The judge also heard from four of Dean’s grateful patients. One was a Kenyan refugee who credited Dean with curing him of incontinence and back pain after a car wreck. Another was a registered nurse debilitated by pain.

“I considered Dr. Dean my hero,” Tammie Reynolds of Staunton testified. “He put me back to work. He listened to me and gave me the time that so many other doctors didn’t provide.”

Praise for Dean also included the tale of Garnett Barbour. He said his chronic pain had been treated as mere migraine headaches until Dr. Dean rushed to his side after looking closely at an X-ray.

“He said, ‘Oh my god; you have a tumor the size of a walnut behind your eye. You need surgery,’” said Barbour, who placed one hand on his heart as a gesture of gratitude as he left the witness stand.

Dean’s defense lawyer urged Worrell to consider the stories of the patients whom Dean had helped and asserted that Dean has likely donated upwards of $5 million in free medical services.

“Your honor has to look at the whole life of Mark Dean,” said that attorney, Gene Rossi.

A cousin who fled Iraq as a teen and was raised by Dean’s parents in New Jersey also begged for mercy for Dean.
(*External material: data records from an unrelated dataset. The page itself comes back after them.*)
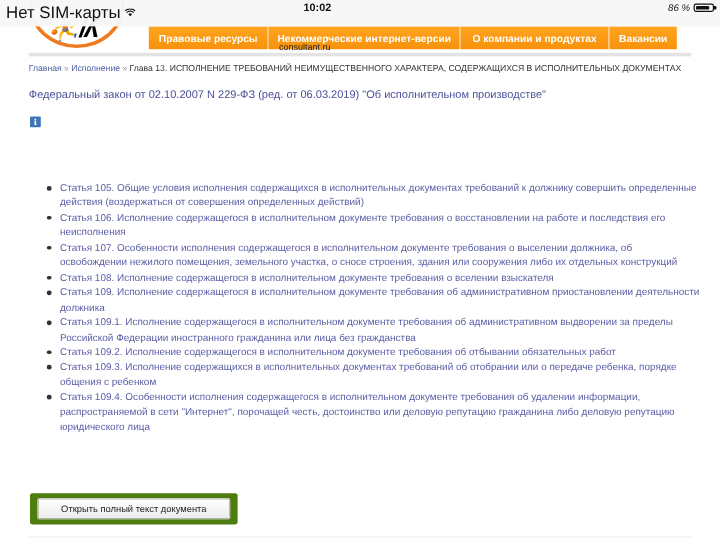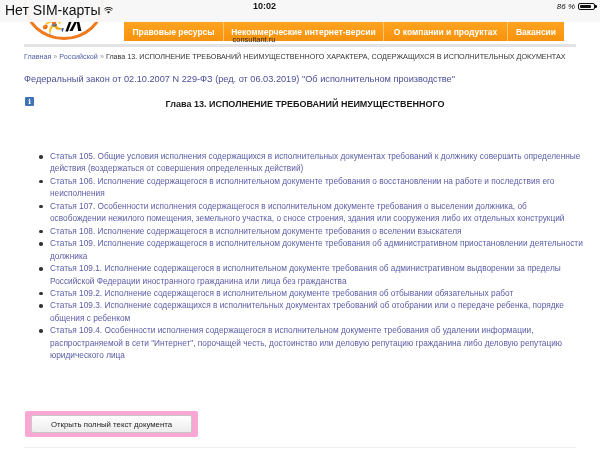"Российской" a { text: Российской -> Исполнение }
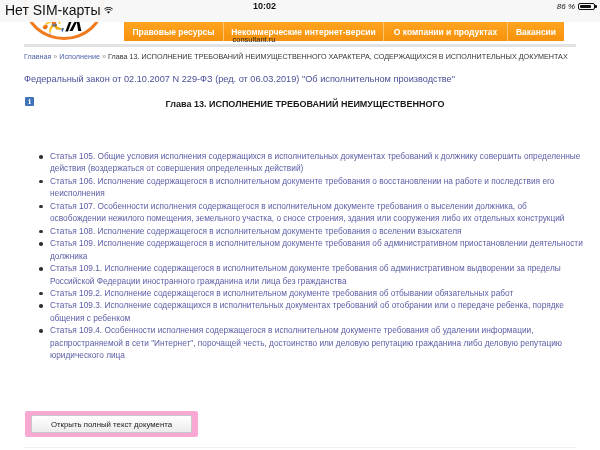"Глава 13. ИСПОЛНЕНИЕ ТРЕБОВАНИЙ НЕИМУЩЕСТВЕННОГО" div { html: <div>Глава 13. ИСПОЛНЕНИЕ ТРЕБОВАНИЙ НЕИМУЩЕСТВЕННОГО</div> -> none }
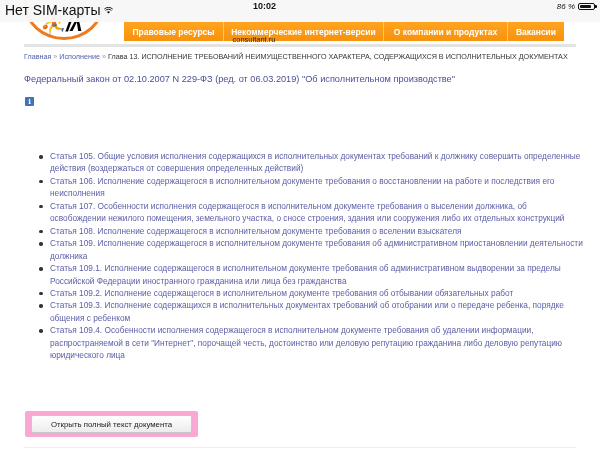"Открыть полный текст документа" .open-btn-wrap { background: #f9a8d4 -> #4d7c0f }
She testified that Dean has a host of chronic medical conditions— including heart disease, diabetes, high blood pressure and an auto-immune disorder that has cost him his entire colon. She also urged lenience not only for Dean but also for Dean’s parents.

“My aunt and uncle are suffering,” she said through tears. “She’s 91, and that’s her one wish: She just wants to hold her son.”
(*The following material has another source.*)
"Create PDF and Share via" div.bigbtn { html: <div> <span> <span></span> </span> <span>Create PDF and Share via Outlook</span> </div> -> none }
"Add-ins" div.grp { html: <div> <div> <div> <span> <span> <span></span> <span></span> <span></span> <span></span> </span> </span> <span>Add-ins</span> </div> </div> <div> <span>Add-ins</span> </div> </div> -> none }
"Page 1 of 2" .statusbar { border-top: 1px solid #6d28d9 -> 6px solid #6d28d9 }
Prosecutor Milligan noted the 14 letters submitted to the court asserting how much Dean has already lost: his medical practice, his wife, and contact with his children.

“But, your honor, those things were not stolen from him,” Milligan said. “He chose his course of conduct.”
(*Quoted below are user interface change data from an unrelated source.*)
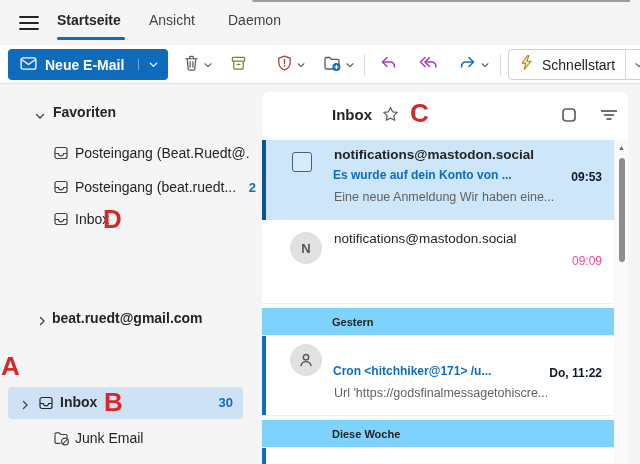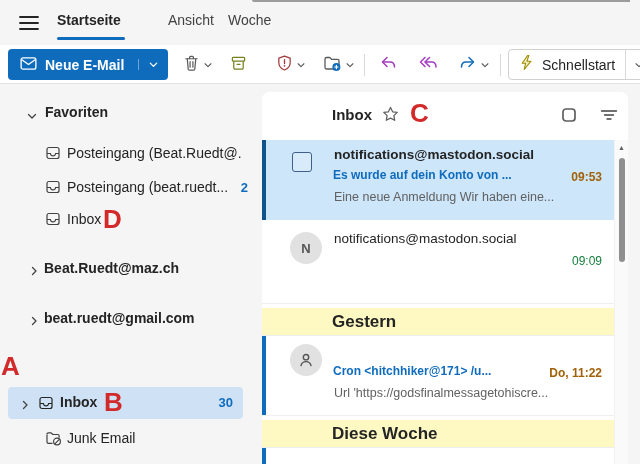"Ansicht" div.abs { left: 168px -> 149px }
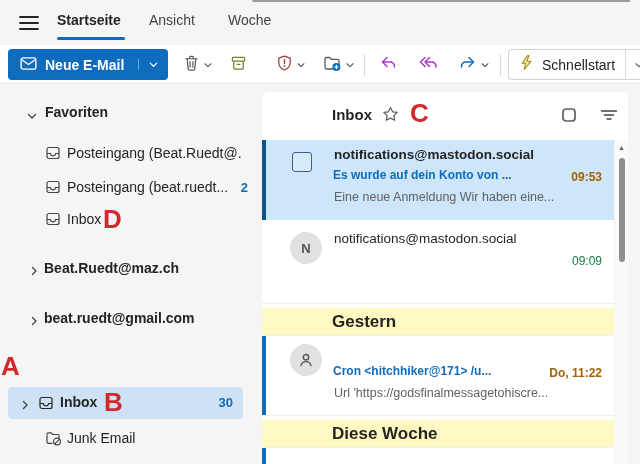"Woche" div.abs { text: Woche -> Daemon }
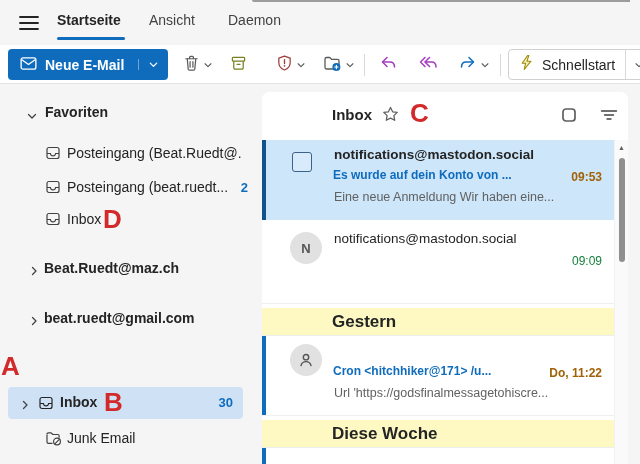"Favoriten" .srow { left: 8px -> 16px }
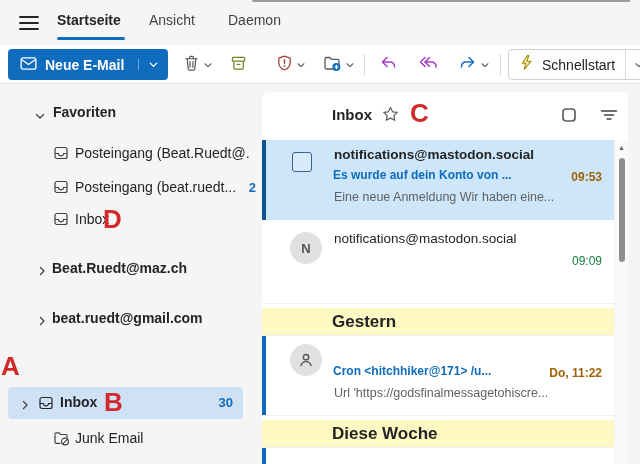"09:53" .etime.unread { color: #a16207 -> #0f172a }
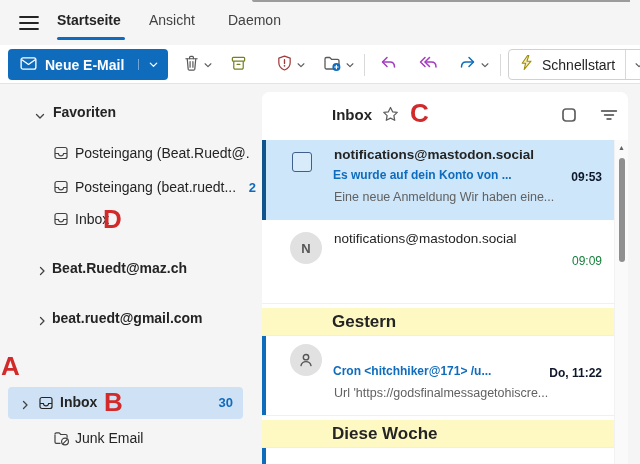"Beat.Ruedt@maz.ch" div.srow { html: <div> <span> <svg> <path></path> </svg> </span> <span>Beat.Ruedt@maz.ch</span> </div> -> none }
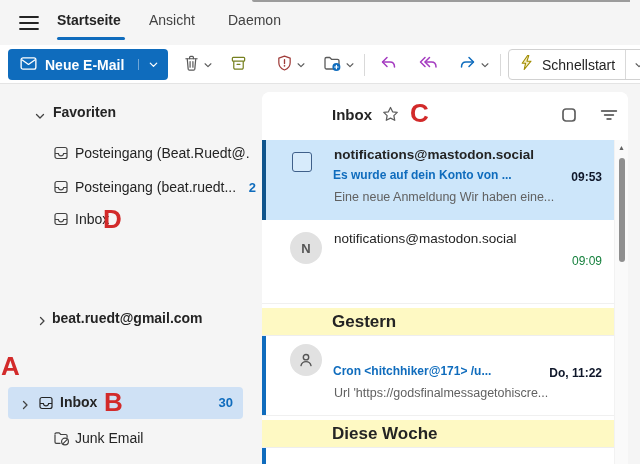"09:09" .etime { color: #15803d -> #ec4899 }
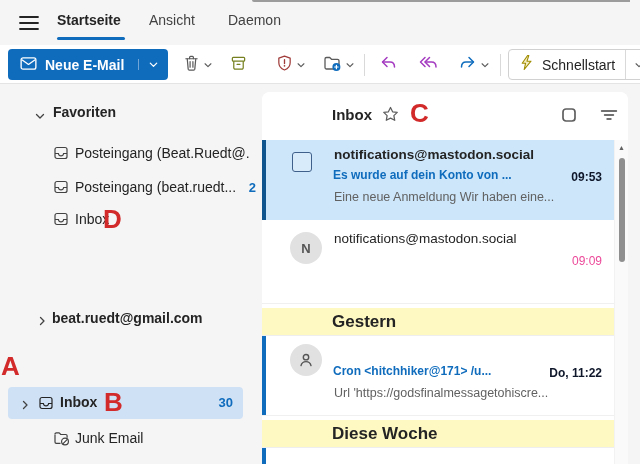"Gestern" .group-hdr { background: #fef9c3 -> #7dd3fc; font-size: 17px -> 11px }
She asked for a 20-year active sentence.

“That’s a death sentence,” Rossi said. “His health is a disaster; he will die in prison.”

In court, Dean wore a navy blue sports coat the judge allowed him to don while on leave from the Albemarle-Charlottesville Regional Jail, where he’s been incarcerated since his conviction. The 54-year-old kept an upright posture and showed little emotion throughout the proceedings— even after the judge asked him to stand and speak before the sentence was pronounced.

“I waive my right to elocution, your honor,” Dean in his only courtroom remark.

Worrell indicated that the nearly 13-year active sentence would be reduced by the several months of time Dean already has served but would be followed by 10 years of supervised probation with a ban on drugs and alcohol.

“I hope justice is done today,” the victim said in her testimony. “I was given a life sentence that day.”

She said she found comfort in “Fight Song,” a 2015 hit by singer-songwriter Rachel Platten. She then read several of the song’s lines aloud in the courtroom.

While neither prosecution nor defense would comment following the verdict, Rossi said in his closing arguments that there would be an appeal. Two years ago, he and co-counsel Rhonda Quagliana filed a motion accusing the investigating detective, Charles Marshall of the Albemarle County Police Department, of misleading the grand jury that indicted their client. The court file shows no order rejecting or endorsing that allegation, and Marshall testified at Wednesday’s sentencing hearing.

Meanwhile, another of Dean’s alleged crimes has been slated for trial in this same Albemarle County Circuit Court beginning on October 24. That alleged victim has also filed a $2.65 million lawsuit against Dean.